Effects of Race and Ethnicity on Diagnosis and Management of Inflammatory Bowel Diseases

Gastroenterology. 2020 Oct 21;S0016-5085(20)35312-9.doi: 10.1053/j.gastro.2020.08.064. Online ahead of print.

Edward L Barnes 1, Edward V Loftus Jr 2, Michael D Kappelman 3

 
     

Author information

  • 1Division of Gastroenterology and Hepatology, University of North Carolina at Chapel Hill, Chapel Hill, NC; Multidisciplinary Center for Inflammatory Bowel Diseases, University of North Carolina at Chapel Hill, Chapel Hill, NC; Center for Gastrointestinal Biology and Disease, University of North Carolina at Chapel Hill, Chapel Hill, NC. Electronic address: edward_barnes@med.unc.edu.
  • 2Division of Gastroenterology and Hepatology, Mayo Clinic, Rochester, MN.
  • 3Multidisciplinary Center for Inflammatory Bowel Diseases, University of North Carolina at Chapel Hill, Chapel Hill, NC; Center for Gastrointestinal Biology and Disease, University of North Carolina at Chapel Hill, Chapel Hill, NC; Division of Pediatric Gastroenterology, University of North Carolina at Chapel Hill, Chapel Hill, NC.

Abstract

Although Crohn's disease (CD) and ulcerative colitis (UC) have been considered as disorders that affect individuals of European ancestry, the epidemiology of the inflammatory bowel diseases (IBDs) is changing. Coupled with the increasing incidence of IBD in previously low-incidence areas, the population demographics of IBD in the United States are also changing, with increases among non-white races and ethnicities. It is therefore important to fully understand the epidemiology and progression of IBD in different racial and ethnic groups, and the effects of race and ethnicity on access to care, utilization of resources, and disease-related outcomes.
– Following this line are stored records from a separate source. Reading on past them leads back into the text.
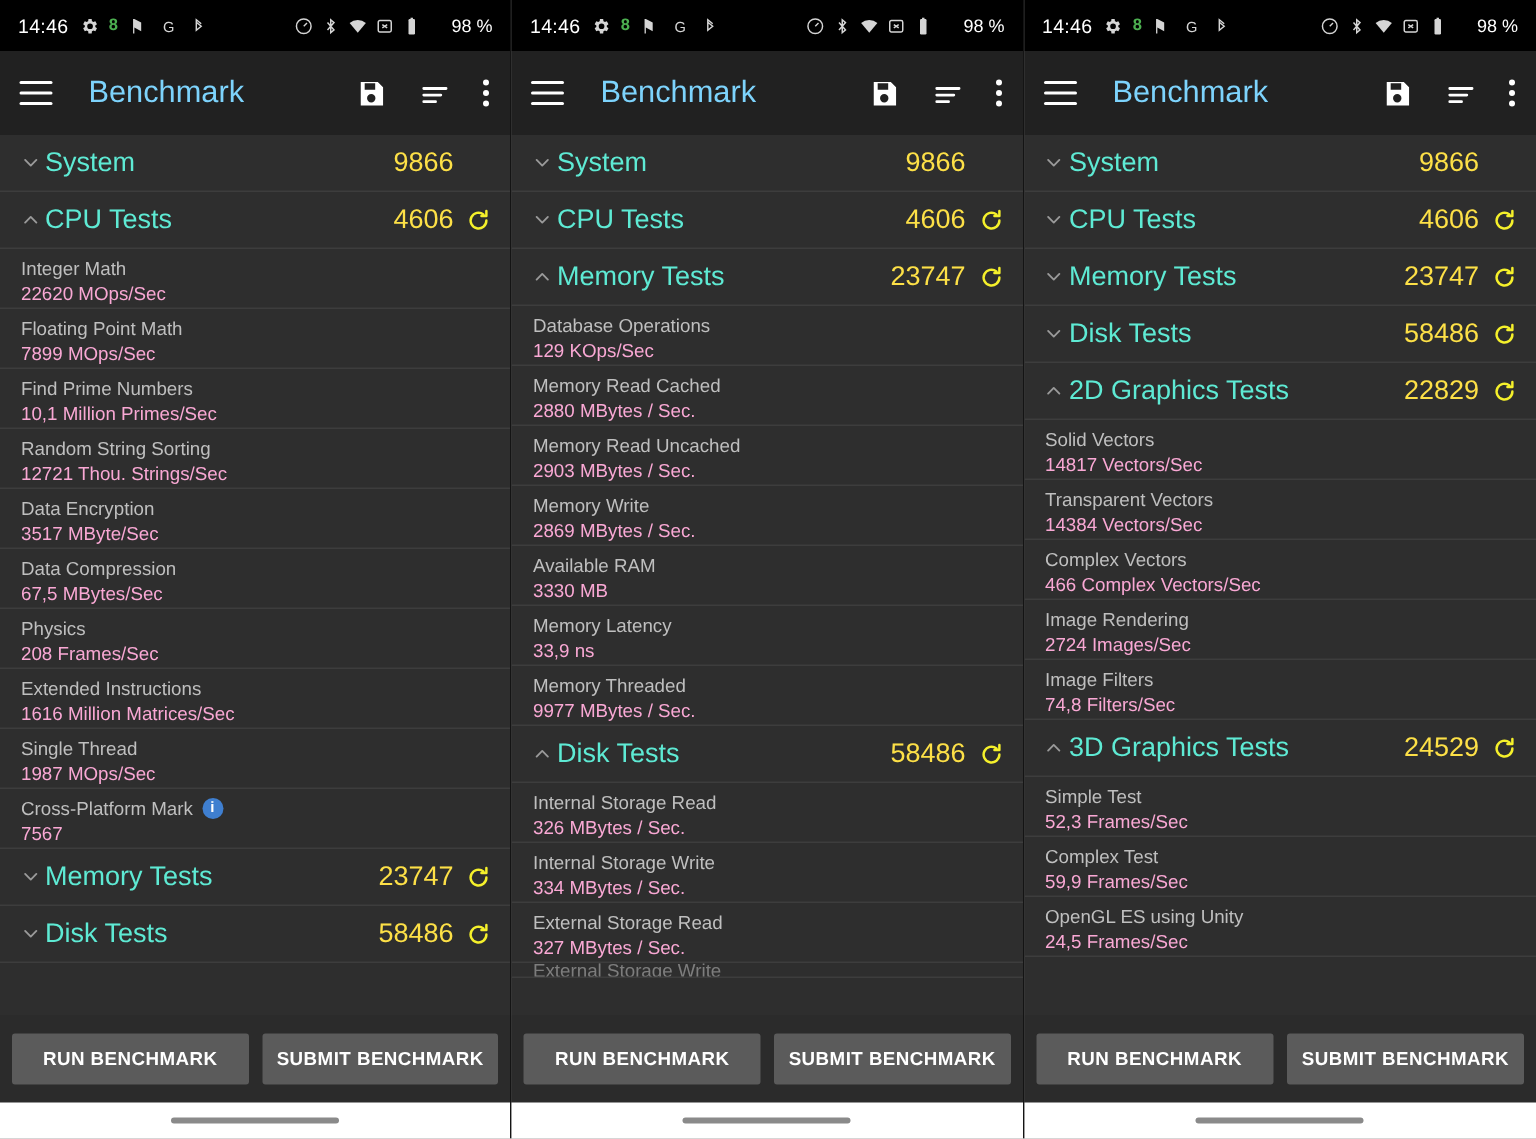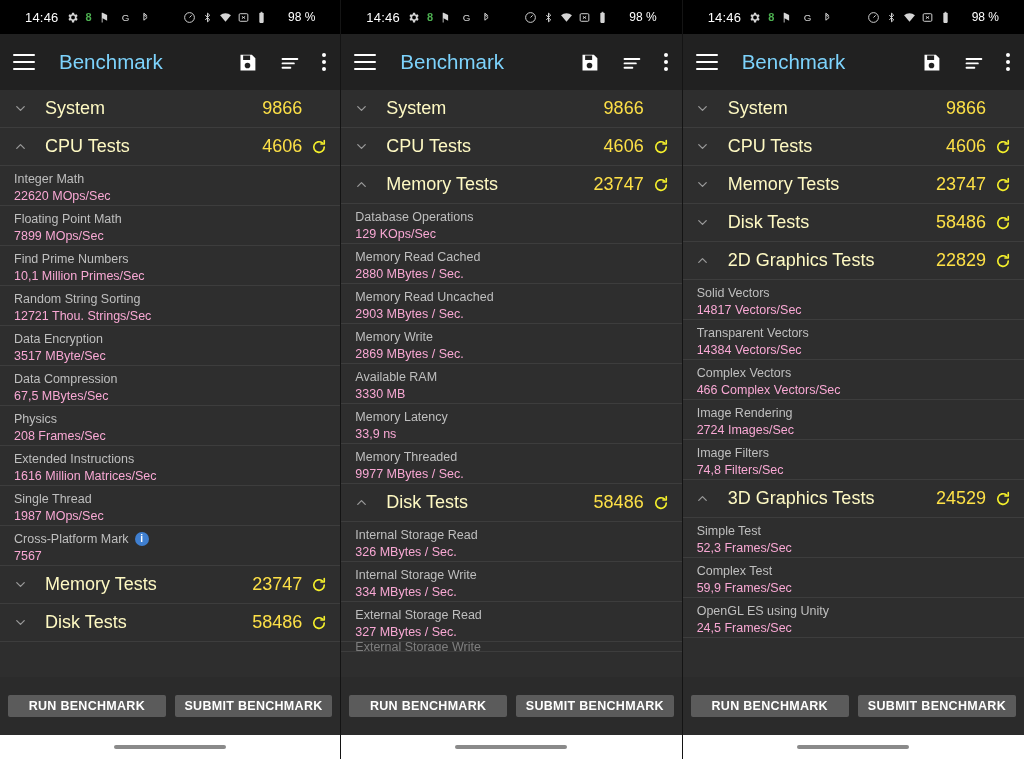--- a/index.html
+++ b/index.html
@@ -17,21 +17,21 @@
     display: flex; flex-direction: column;
     position: relative;
     border-right: 1px solid #141414;
   }
   .panel:last-child { border-right: none; }
 
   
   .statusbar {
     height: 34px; background: #000000;
     display: flex; align-items: center;
-    padding: 0 25px;
+    padding: 0 12px;
     flex: 0 0 34px;
     font-size: 12.5px; color: #e8e8e8;
   }
   .sb-left { display: flex; align-items: center; gap: 7px; }
   .sb-time { font-size: 13px; color: #ffffff; letter-spacing: .2px; }
   .sb-spacer { flex: 1; }
   .sb-right { display: flex; align-items: center; gap: 5px; }
   .sb-ico { width: 13px; height: 13px; display: inline-block; opacity: .92; }
   .sb-ico svg { display: block; width: 100%; height: 100%; }
   .sb-batt { font-size: 12px; color: #ffffff; white-space: nowrap; margin-left: 15px;}
@@ -61,21 +61,21 @@
   .grow {
     display: flex; align-items: center;
     height: 38px; padding: 0 12px 0 10px;
     border-bottom: 1px solid #3d3d3d;
     background: #2e2e2e;
   }
   .chev { width: 20px; flex: 0 0 20px; display: flex; align-items: center;
           justify-content: center; }
   .chev svg { width: 15px; height: 15px; display: block; }
   .grow-label {
-    color: #fef9c3; font-size: 18px; margin-left: 15px;
+    color: #5eead4; font-size: 18px; 
     white-space: nowrap; overflow: hidden;
   }
   .grow-sp { flex: 1; }
   .grow-score { color: #fde047; font-size: 18px; white-space: nowrap; }
   .refresh { width: 18px; height: 18px; margin-left: 8px; flex: 0 0 18px; }
   .refresh svg { display: block; width: 100%; height: 100%; }
   .refresh.hidden { visibility: hidden; }
 
   .trow {
     height: 40px; padding: 3px 12px 0 14px;
@@ -103,21 +103,21 @@
   .trow.clipped { height: 10px; padding-top: 0; }
   .trow.clipped .trow-name { opacity: .55; }
 
   
   .btnbar {
     flex: 0 0 58px; height: 58px; background: #2b2b2b;
     display: flex; align-items: center; justify-content: center;
     gap: 9px; padding: 0 8px;
   }
   .btn {
-    flex: 1 1 0; height: 22px;
+    flex: 1 1 0; height: 34px;
     background: #5b5b5b; color: #ffffff;
     border: none; border-radius: 2px;
     font-family: "Liberation Sans", sans-serif;
     font-size: 12.5px; font-weight: bold; letter-spacing: .3px;
     cursor: pointer; white-space: nowrap;
     display: flex; align-items: center; justify-content: center;
   }
   .navbar {
     flex: 0 0 24px; height: 24px; background: #ffffff;
     display: flex; align-items: center; justify-content: center;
We review differences in IBD development and progression among patients of different races and ethnicities, discussing the effects of factors such as access to care, delays in diagnosis, and health and disease perception on disparities in IBD care and outcomes. We identify research priorities for improving health equity among minority patients with IBD.